- **WORK INSTRUCTIONS**
Output each line of the data word for word, from the first through the line that holds "Sandália Beira Rio", and leave off whatever follows.

- **SOURCE MATERIAL**
____

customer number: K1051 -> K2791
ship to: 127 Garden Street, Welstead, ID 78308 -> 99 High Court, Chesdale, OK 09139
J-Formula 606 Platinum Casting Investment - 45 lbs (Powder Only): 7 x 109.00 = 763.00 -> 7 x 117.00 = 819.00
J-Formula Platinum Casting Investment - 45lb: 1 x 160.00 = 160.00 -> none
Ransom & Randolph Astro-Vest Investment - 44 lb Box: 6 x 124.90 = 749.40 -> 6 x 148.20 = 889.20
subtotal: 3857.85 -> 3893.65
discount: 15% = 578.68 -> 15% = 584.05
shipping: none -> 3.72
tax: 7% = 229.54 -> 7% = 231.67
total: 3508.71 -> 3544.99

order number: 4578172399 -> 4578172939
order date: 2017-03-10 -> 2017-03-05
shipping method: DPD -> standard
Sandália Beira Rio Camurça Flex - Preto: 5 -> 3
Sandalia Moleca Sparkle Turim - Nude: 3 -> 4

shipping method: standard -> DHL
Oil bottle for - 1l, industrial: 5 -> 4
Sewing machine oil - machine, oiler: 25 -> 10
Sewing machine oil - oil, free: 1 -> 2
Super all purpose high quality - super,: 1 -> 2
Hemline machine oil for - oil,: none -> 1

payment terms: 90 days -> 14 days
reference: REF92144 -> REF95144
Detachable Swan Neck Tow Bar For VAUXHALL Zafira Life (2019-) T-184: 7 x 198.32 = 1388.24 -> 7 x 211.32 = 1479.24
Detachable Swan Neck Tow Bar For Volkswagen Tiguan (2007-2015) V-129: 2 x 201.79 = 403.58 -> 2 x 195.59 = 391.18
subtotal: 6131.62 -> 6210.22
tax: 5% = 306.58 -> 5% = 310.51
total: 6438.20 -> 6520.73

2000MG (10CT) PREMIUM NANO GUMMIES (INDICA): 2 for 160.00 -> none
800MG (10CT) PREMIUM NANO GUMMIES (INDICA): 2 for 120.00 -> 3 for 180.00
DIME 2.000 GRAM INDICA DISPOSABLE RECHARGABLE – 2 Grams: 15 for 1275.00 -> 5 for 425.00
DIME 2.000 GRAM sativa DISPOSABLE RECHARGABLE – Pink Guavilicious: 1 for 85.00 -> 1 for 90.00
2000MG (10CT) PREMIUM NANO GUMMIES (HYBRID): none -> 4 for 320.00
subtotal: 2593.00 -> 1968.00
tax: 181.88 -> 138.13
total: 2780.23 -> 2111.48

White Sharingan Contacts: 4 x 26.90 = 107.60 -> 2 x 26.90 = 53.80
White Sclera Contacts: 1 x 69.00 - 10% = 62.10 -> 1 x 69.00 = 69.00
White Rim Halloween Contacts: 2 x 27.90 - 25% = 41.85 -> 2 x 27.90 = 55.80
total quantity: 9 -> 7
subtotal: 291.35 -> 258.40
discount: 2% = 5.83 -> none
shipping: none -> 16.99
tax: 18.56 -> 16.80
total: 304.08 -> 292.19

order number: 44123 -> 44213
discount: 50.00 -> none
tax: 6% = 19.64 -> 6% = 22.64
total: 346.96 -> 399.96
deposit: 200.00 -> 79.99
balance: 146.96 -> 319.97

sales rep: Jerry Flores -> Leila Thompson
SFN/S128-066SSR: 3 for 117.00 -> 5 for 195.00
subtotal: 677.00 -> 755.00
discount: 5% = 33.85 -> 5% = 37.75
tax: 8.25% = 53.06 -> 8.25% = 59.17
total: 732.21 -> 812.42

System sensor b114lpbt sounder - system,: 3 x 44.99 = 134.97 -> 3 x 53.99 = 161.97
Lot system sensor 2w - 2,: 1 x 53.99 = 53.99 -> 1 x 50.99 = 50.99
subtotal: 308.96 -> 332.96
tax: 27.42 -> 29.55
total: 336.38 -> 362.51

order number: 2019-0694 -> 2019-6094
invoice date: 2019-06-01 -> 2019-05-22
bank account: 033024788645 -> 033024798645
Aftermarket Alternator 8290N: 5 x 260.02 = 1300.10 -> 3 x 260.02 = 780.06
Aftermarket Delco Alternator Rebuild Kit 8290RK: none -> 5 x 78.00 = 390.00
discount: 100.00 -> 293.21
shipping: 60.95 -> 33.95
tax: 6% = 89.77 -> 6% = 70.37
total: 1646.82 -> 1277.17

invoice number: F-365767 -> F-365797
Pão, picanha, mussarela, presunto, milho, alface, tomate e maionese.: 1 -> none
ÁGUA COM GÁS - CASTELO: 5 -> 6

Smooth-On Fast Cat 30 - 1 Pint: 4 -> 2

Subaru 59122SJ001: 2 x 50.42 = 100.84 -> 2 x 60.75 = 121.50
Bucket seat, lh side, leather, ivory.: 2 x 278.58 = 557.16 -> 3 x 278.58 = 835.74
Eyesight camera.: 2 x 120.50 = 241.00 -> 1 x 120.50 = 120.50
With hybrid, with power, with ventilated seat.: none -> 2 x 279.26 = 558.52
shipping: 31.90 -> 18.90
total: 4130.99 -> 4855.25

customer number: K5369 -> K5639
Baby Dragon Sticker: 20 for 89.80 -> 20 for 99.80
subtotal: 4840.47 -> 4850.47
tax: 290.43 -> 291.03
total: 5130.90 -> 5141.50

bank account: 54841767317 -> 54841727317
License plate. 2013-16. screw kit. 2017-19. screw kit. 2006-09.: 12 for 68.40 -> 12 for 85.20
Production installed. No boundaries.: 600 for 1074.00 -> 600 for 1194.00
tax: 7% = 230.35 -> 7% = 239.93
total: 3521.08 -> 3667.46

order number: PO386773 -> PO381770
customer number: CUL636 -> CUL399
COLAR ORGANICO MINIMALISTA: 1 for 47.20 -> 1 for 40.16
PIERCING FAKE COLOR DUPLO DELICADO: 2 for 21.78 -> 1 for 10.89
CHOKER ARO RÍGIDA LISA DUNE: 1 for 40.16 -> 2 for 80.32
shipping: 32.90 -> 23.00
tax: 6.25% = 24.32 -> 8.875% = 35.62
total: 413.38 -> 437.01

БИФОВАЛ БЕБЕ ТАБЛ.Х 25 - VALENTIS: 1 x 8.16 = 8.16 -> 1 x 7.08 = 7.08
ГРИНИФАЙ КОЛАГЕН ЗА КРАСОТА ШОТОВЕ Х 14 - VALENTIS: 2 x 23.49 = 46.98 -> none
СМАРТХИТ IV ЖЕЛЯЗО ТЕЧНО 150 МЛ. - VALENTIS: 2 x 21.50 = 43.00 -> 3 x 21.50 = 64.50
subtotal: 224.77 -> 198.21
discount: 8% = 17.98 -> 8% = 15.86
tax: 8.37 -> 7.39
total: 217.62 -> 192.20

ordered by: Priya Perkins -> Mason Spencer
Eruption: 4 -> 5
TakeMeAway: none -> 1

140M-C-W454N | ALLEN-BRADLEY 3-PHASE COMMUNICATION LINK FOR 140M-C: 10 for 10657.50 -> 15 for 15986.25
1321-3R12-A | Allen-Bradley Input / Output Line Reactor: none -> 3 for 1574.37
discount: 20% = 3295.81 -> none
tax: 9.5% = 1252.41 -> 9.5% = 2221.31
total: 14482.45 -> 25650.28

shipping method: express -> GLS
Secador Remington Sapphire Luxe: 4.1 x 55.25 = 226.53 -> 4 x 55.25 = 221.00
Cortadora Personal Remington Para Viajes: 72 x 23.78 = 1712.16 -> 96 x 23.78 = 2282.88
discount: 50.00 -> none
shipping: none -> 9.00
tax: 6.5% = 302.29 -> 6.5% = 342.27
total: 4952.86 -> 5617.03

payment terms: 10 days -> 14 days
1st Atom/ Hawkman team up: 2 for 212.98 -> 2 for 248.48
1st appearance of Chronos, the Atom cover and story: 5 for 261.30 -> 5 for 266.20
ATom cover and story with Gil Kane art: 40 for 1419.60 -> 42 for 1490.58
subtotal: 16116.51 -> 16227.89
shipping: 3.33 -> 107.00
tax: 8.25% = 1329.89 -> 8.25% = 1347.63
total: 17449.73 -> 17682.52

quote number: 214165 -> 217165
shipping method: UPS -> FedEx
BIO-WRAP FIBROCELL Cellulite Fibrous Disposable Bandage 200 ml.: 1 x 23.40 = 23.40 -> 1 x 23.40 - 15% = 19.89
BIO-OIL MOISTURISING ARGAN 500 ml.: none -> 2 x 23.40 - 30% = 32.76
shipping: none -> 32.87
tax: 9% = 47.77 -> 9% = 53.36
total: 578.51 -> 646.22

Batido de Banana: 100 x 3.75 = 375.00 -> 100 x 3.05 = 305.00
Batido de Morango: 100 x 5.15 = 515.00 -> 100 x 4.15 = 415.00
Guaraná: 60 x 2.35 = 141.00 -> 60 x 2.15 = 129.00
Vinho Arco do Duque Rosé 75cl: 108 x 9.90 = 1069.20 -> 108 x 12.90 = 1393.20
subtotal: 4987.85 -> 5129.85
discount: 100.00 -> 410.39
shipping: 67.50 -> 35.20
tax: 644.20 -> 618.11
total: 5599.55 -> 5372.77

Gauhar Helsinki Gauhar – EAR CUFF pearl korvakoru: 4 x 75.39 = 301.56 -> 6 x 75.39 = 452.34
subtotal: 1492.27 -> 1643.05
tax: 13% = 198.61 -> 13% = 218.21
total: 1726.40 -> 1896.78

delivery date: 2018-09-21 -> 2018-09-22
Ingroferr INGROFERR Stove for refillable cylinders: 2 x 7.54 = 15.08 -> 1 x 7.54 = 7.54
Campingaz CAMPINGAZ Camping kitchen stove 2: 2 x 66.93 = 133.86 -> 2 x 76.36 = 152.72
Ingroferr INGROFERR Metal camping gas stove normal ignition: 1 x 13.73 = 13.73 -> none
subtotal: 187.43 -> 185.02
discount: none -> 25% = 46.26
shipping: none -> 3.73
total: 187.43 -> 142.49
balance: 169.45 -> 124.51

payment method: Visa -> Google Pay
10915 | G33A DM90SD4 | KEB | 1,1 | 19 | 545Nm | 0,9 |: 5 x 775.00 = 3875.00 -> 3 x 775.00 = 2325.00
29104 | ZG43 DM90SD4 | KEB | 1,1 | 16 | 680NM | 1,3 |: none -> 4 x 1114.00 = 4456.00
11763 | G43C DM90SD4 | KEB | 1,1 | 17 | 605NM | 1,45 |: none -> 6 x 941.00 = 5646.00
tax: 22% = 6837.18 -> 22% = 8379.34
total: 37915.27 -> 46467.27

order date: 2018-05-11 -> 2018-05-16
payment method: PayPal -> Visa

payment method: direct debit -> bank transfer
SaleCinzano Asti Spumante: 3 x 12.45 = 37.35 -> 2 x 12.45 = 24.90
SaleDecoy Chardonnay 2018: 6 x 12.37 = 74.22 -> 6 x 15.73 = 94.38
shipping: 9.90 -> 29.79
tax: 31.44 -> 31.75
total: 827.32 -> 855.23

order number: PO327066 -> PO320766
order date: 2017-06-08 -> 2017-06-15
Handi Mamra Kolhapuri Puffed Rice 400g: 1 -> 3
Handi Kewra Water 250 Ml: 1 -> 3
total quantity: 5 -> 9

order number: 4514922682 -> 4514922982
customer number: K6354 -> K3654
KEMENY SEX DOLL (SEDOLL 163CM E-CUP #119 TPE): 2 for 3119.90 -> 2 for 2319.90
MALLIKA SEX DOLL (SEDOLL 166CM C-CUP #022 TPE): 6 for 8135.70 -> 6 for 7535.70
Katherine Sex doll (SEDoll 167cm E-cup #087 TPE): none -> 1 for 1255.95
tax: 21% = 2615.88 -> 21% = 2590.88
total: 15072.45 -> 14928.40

____

- **FINISHED TASK**
customer number: K1051 -> K2791
ship to: 127 Garden Street, Welstead, ID 78308 -> 99 High Court, Chesdale, OK 09139
J-Formula 606 Platinum Casting Investment - 45 lbs (Powder Only): 7 x 109.00 = 763.00 -> 7 x 117.00 = 819.00
J-Formula Platinum Casting Investment - 45lb: 1 x 160.00 = 160.00 -> none
Ransom & Randolph Astro-Vest Investment - 44 lb Box: 6 x 124.90 = 749.40 -> 6 x 148.20 = 889.20
subtotal: 3857.85 -> 3893.65
discount: 15% = 578.68 -> 15% = 584.05
shipping: none -> 3.72
tax: 7% = 229.54 -> 7% = 231.67
total: 3508.71 -> 3544.99

order number: 4578172399 -> 4578172939
order date: 2017-03-10 -> 2017-03-05
shipping method: DPD -> standard
Sandália Beira Rio Camurça Flex - Preto: 5 -> 3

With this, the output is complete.